Ditto. I use a CycleAware that is attached to my helmet. My road-style helmet didn't have enough of a flat surface for the mirror base to adhere to, so I added some hot glue to fill the gaps and all is well. 

I tried making one out of a spoke, based on some I'd seen before, but the absence of a good joint (ball & socket on the CycleAware) doomed the usefulness of my homemade project. The socket got loose over time, but I easily tightened it up with a tiny scarp of paper tucked into the socket.

I am sometimes walking in crowds (not wearing my helmet) and find myself glancing up to the absent mirror to see who or what is behind me...


----------



## mbaha (Jul 2, 2007)

barry1021 said:


> Friendly suggestion-don't know how much lurking you have done but this question gets beaten to death on every forum, and if you do a search you can find some threads that will answer all your questions. Half the people will say it adds safety, half won't. I use these.
> 
> http://www.biketiresdirect.com/psprbm/sprintech_bar-end_mirrors/pp.htm
> 
> b21


I am thinking about ordering this mirror


----------



## seeborough (Feb 3, 2004)

*What...*



Fixed said:


> I've used a mirror every time I've been on a road bike since 2001, when I got my first Take A Look. That includes 500 mile races, double centuries, USCF road races, time trials (with full on aero stuff), commuting, putting around the neighborhood. Would not ride without it.

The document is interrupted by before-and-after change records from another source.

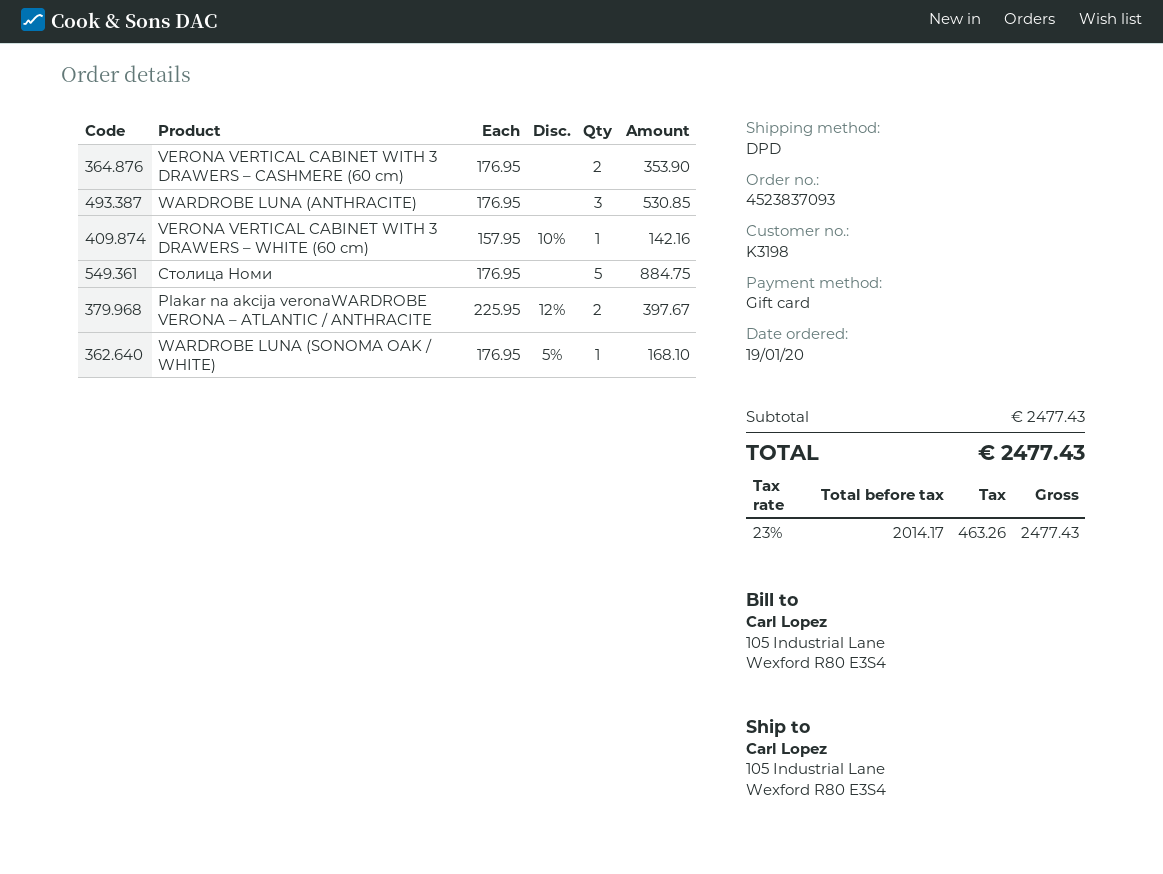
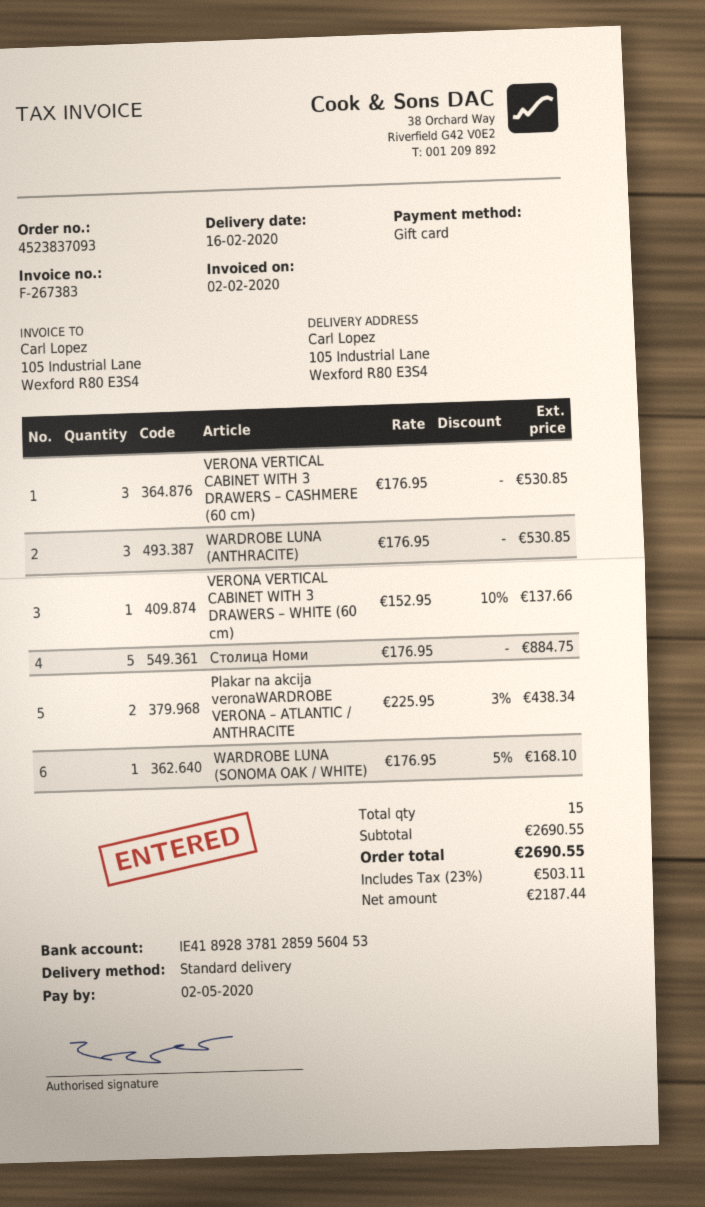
shipping method: DPD -> standard
VERONA VERTICAL CABINET WITH 3 DRAWERS – CASHMERE (60 cm): 2 x 176.95 = 353.90 -> 3 x 176.95 = 530.85
VERONA VERTICAL CABINET WITH 3 DRAWERS – WHITE (60 cm): 1 x 157.95 - 10% = 142.16 -> 1 x 152.95 - 10% = 137.66
Plakar na akcija veronaWARDROBE VERONA – ATLANTIC / ANTHRACITE: 2 x 225.95 - 12% = 397.67 -> 2 x 225.95 - 3% = 438.34
subtotal: 2477.43 -> 2690.55
net: 2014.17 -> 2187.44
tax: 23% = 463.26 -> 23% = 503.11
total: 2477.43 -> 2690.55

...are you watching in your mirror? I mean this as an honest question, and by no means as criticism or a Fred-joke-starter*. I have always thought riding with a mirror to be somewhat akin to doing homework with the TV on. There's always something to look at, just not always something important. 
I found my mirror more distracting than anything else and after a month of honestly giving it a shot, I took it off. Please tell me what it is you _have_ to see behind you that you cannot see by turning your head and glancing back. 







*On second thought, a picture in full aero kit with a mirror would certainly capture a fair bit of _my_ attention. :thumbsup:


----------



## Touch0Gray (May 29, 2003)

PdxMark said:


> Ditto. I use a CycleAware that is attached to my helmet. My road-style helmet didn't have enough of a flat surface for the mirror base to adhere to, so I added some hot glue to fill the gaps and all is well.
> 
> I am sometimes walking in crowds (not wearing my helmet) and find myself glancing up to the absent mirror to see who or what is behind me...

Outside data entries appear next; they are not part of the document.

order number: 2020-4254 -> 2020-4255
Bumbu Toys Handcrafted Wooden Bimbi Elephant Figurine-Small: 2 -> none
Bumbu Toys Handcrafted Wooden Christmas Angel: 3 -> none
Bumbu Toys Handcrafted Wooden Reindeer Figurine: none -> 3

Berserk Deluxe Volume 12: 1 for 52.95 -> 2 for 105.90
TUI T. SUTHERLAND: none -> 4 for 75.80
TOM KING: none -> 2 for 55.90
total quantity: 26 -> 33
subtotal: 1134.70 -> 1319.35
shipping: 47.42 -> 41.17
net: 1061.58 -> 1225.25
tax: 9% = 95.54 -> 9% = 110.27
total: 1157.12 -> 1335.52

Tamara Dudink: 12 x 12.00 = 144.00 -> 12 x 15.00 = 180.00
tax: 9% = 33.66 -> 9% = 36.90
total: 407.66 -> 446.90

I could have written that...........


----------



## Touch0Gray (May 29, 2003)

seeborough said:


> ...are you watching in your mirror? I mean this as an honest question, and by no means as criticism or a Fred-joke-starter*. I have always thought riding with a mirror to be somewhat akin to doing homework with the TV on. There's always something to look at, just not always something important.
> I found my mirror more distracting than anything else and after a month of honestly giving it a shot, I took it off. Please tell me what it is you _have_ to see behind you that you cannot see by turning your head and glancing back.
> *On second thought, a picture in full aero kit with a mirror would certainly capture a fair bit of _my_ attention. :thumbsup:


my peripheral vision is exceptional I have NO problem watching in front of me and behind me at the same time...and to the post on the bar-end-plug-mirrors......ever caught your bar with your knee? that is certainly going to make that a worse problem. I use the cycle aware (heads up, glasses mount) and the fact is if I forget it, I will turn and go back for it. I don't give a rat's a$$ if i look like a Fred or anyone else...I need to be able to see behind me........I have come up behind hundreds if not thousands of riders over the years and announced myself "on your left" and just about given them a heart attack


----------



## Mr. Versatile (Nov 24, 2005)

I'm 66. I know how to turn around and look while keeping the bike straight. I'm not as flexible as I used to be, so the mirror is a real saver . As one ages their sense of hearing also deteriorates. The mirror help in that regard as well. I also like the analogy of the rear view mirror in a car. Would you drive without one? Maybe those who don't like mirrors would prefer to turn around & look while driving their car. If your car has a mirror, do you ever take a look in the mirror only to find there's nothing back there?


----------



## barry1021 (Nov 27, 2005)

mbaha said:


> I am thinking about ordering this mirror


Mbaha
I believe the only difference between this and the sprintech is you have more adjustabilty with the Sprintech, as it has a "ball joint" which allows total adjustment, but I coud be wrong.

b21


----------



## rugger (Mar 1, 2005)

+1 for mirrors (and visors, see my earlier thread)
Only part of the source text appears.